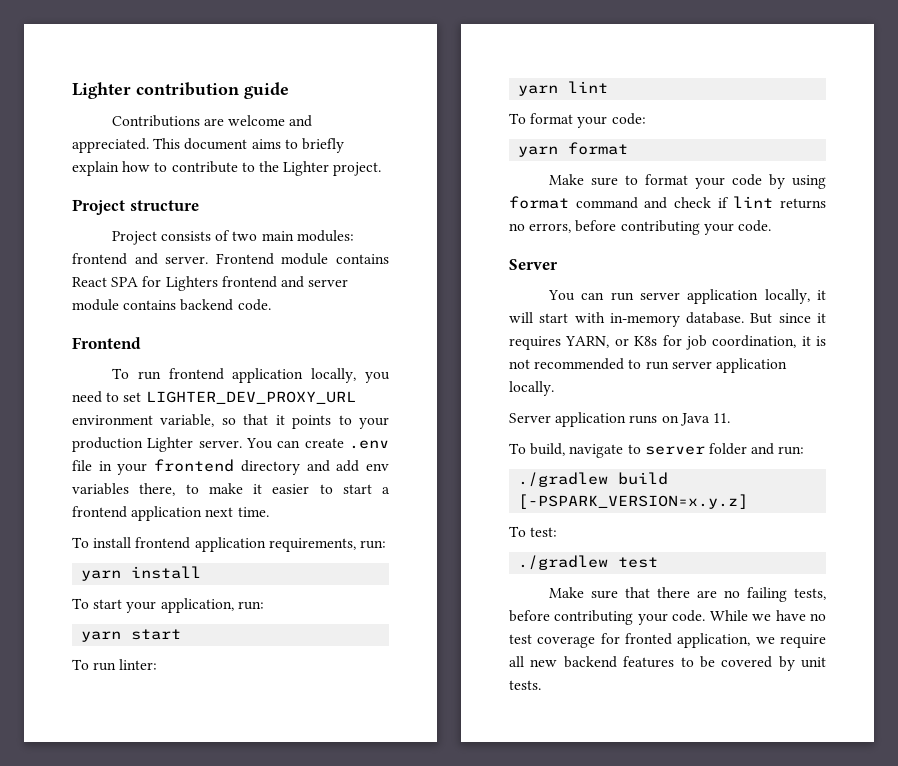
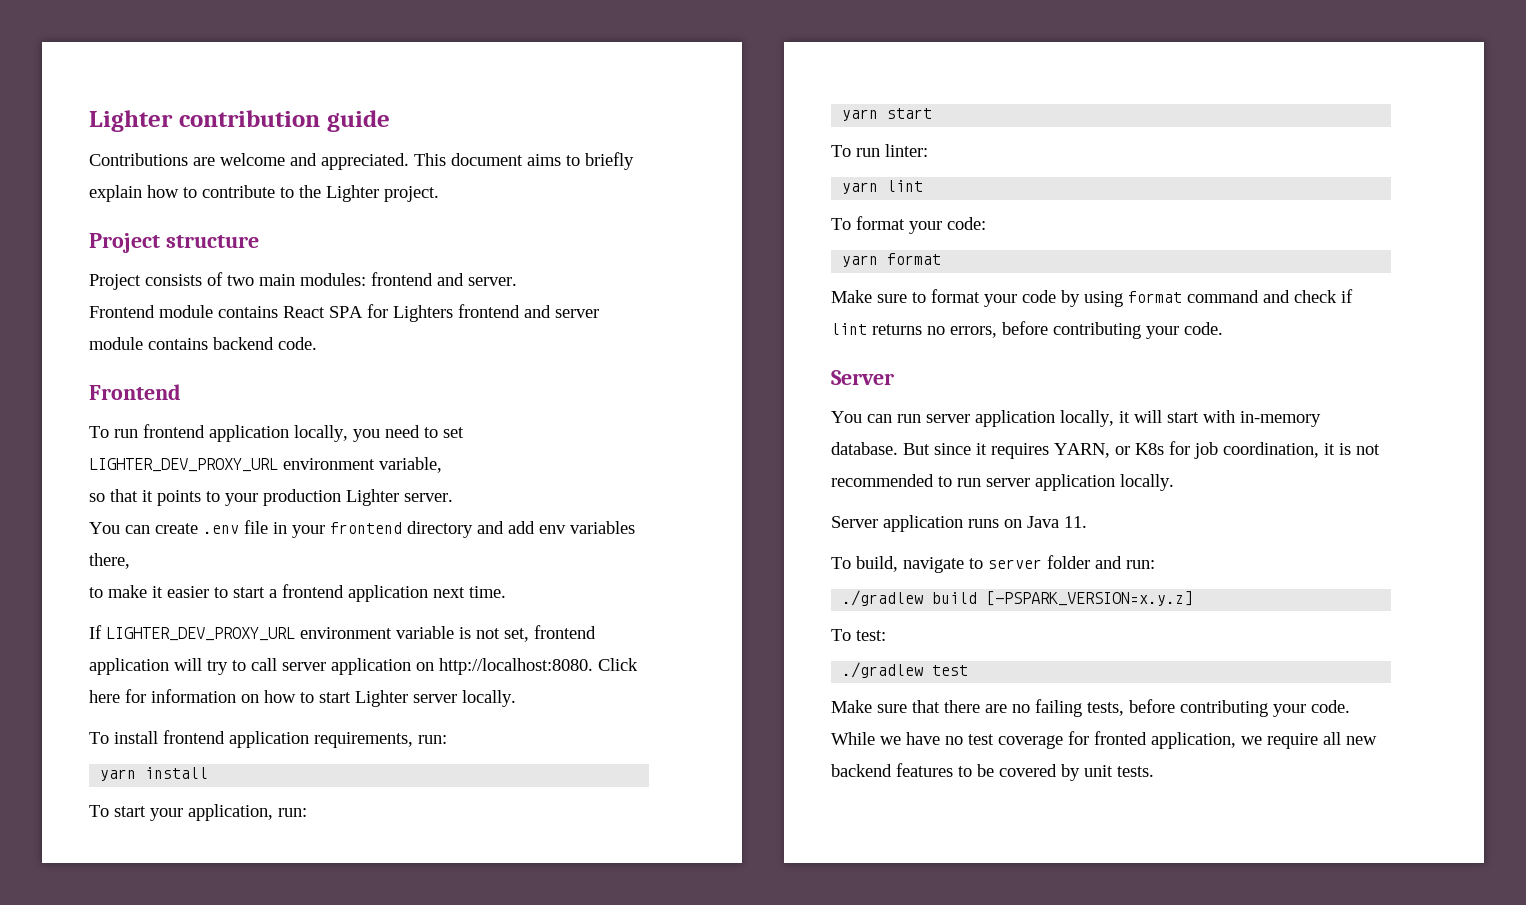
(209, 260) none -> (517, 281) //
(215, 420) none -> (442, 465) //
(242, 444) none -> (453, 497) //
(176, 489) none -> (130, 561) //
(269, 512) none -> [89,625,596,642] [89,658,638,675] [89,689,516,707] // If LIGHTER_DEV_PROXY_URL environment variable is not set, frontend application will try to call server application on http://localhost:8080. Click here for information on how to start Lighter server locally.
*****
Please output all the data exactly as given, with the pictures omitted.

▶ YOUR RESPONSE
(209, 260) none -> (517, 281) //
(215, 420) none -> (442, 465) //
(242, 444) none -> (453, 497) //
(176, 489) none -> (130, 561) //
(269, 512) none -> [89,625,596,642] [89,658,638,675] [89,689,516,707] // If LIGHTER_DEV_PROXY_URL environment variable is not set, frontend application will try to call server application on http://localhost:8080. Click here for information on how to start Lighter server locally.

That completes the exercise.